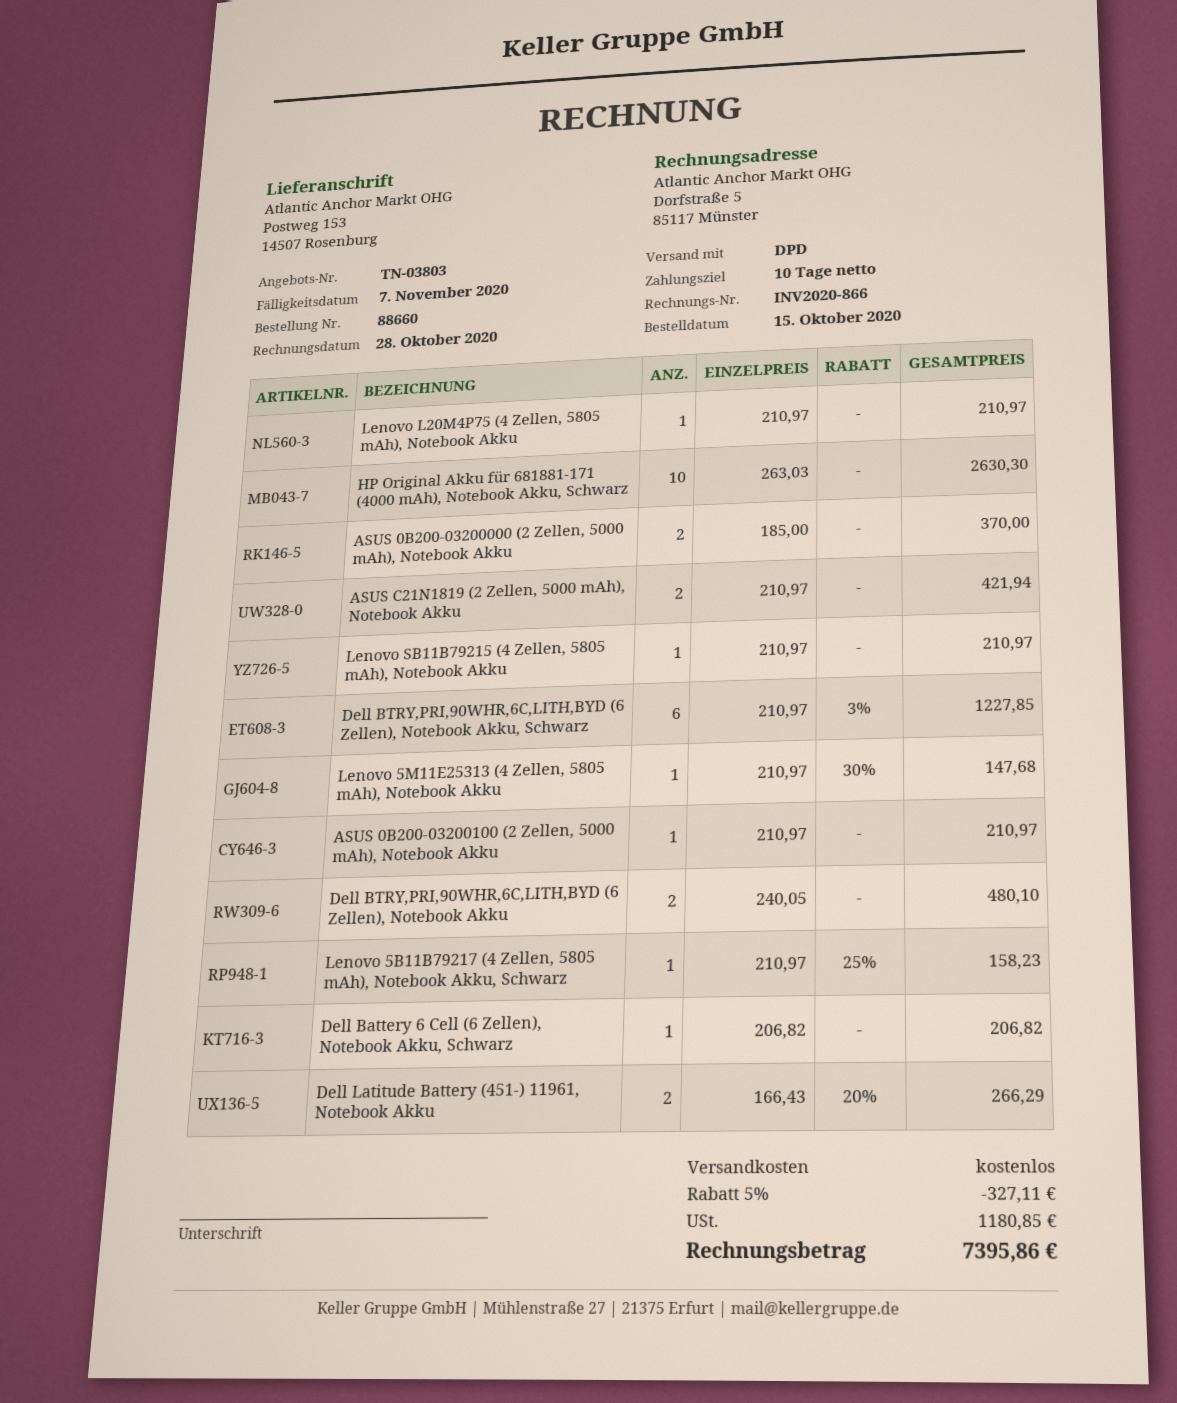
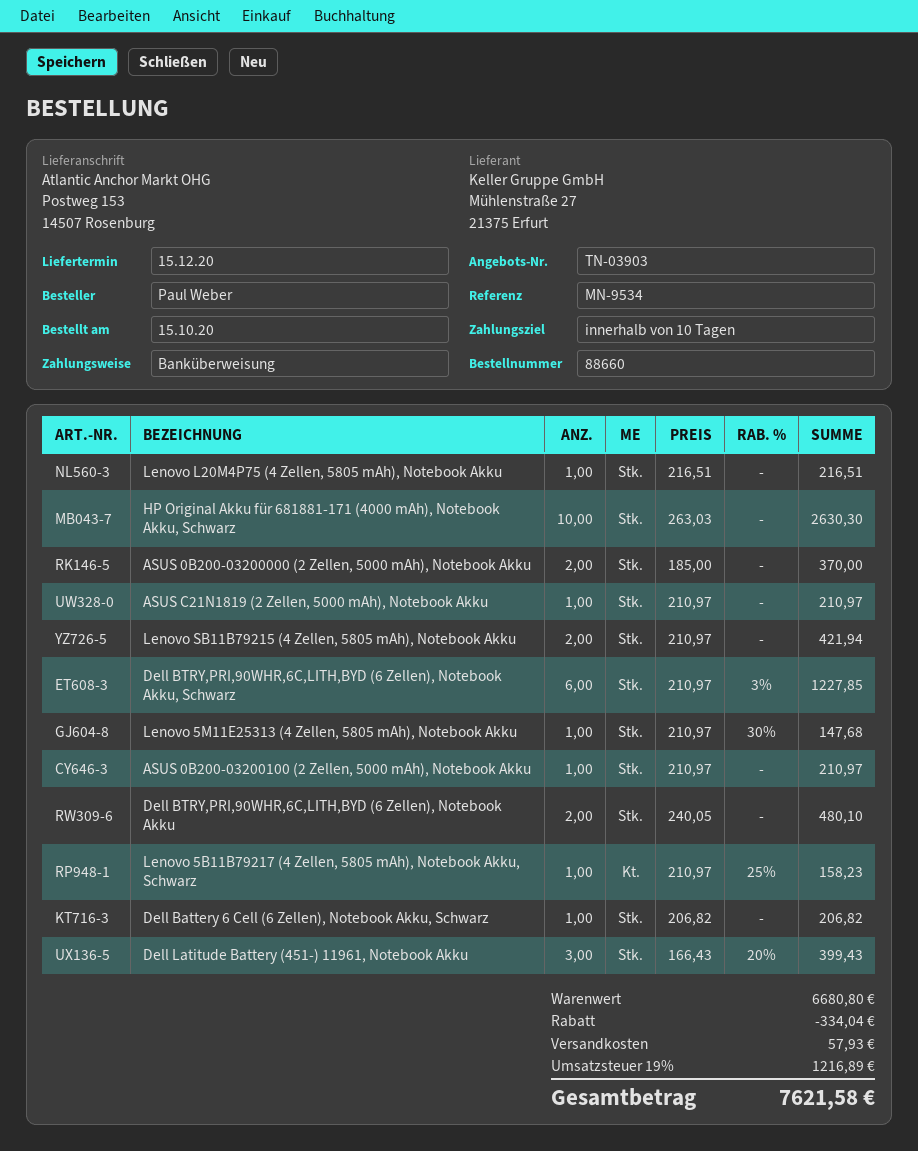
quote number: TN-03803 -> TN-03903
Lenovo L20M4P75 (4 Zellen, 5805 mAh), Notebook Akku: 1 x 210.97 = 210.97 -> 1 x 216.51 = 216.51
ASUS C21N1819 (2 Zellen, 5000 mAh), Notebook Akku: 2 x 210.97 = 421.94 -> 1 x 210.97 = 210.97
Lenovo SB11B79215 (4 Zellen, 5805 mAh), Notebook Akku: 1 x 210.97 = 210.97 -> 2 x 210.97 = 421.94
Dell Latitude Battery (451-) 11961, Notebook Akku: 2 x 166.43 - 20% = 266.29 -> 3 x 166.43 - 20% = 399.43
discount: 327.11 -> 334.04
shipping: 0.00 -> 57.93
tax: 1180.85 -> 1216.89
total: 7395.86 -> 7621.58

• _WHAT TO WORK ON_
Output each record verbatim and leave out its pictures.

• _RESPONSE AREA_
quote number: TN-03803 -> TN-03903
Lenovo L20M4P75 (4 Zellen, 5805 mAh), Notebook Akku: 1 x 210.97 = 210.97 -> 1 x 216.51 = 216.51
ASUS C21N1819 (2 Zellen, 5000 mAh), Notebook Akku: 2 x 210.97 = 421.94 -> 1 x 210.97 = 210.97
Lenovo SB11B79215 (4 Zellen, 5805 mAh), Notebook Akku: 1 x 210.97 = 210.97 -> 2 x 210.97 = 421.94
Dell Latitude Battery (451-) 11961, Notebook Akku: 2 x 166.43 - 20% = 266.29 -> 3 x 166.43 - 20% = 399.43
discount: 327.11 -> 334.04
shipping: 0.00 -> 57.93
tax: 1180.85 -> 1216.89
total: 7395.86 -> 7621.58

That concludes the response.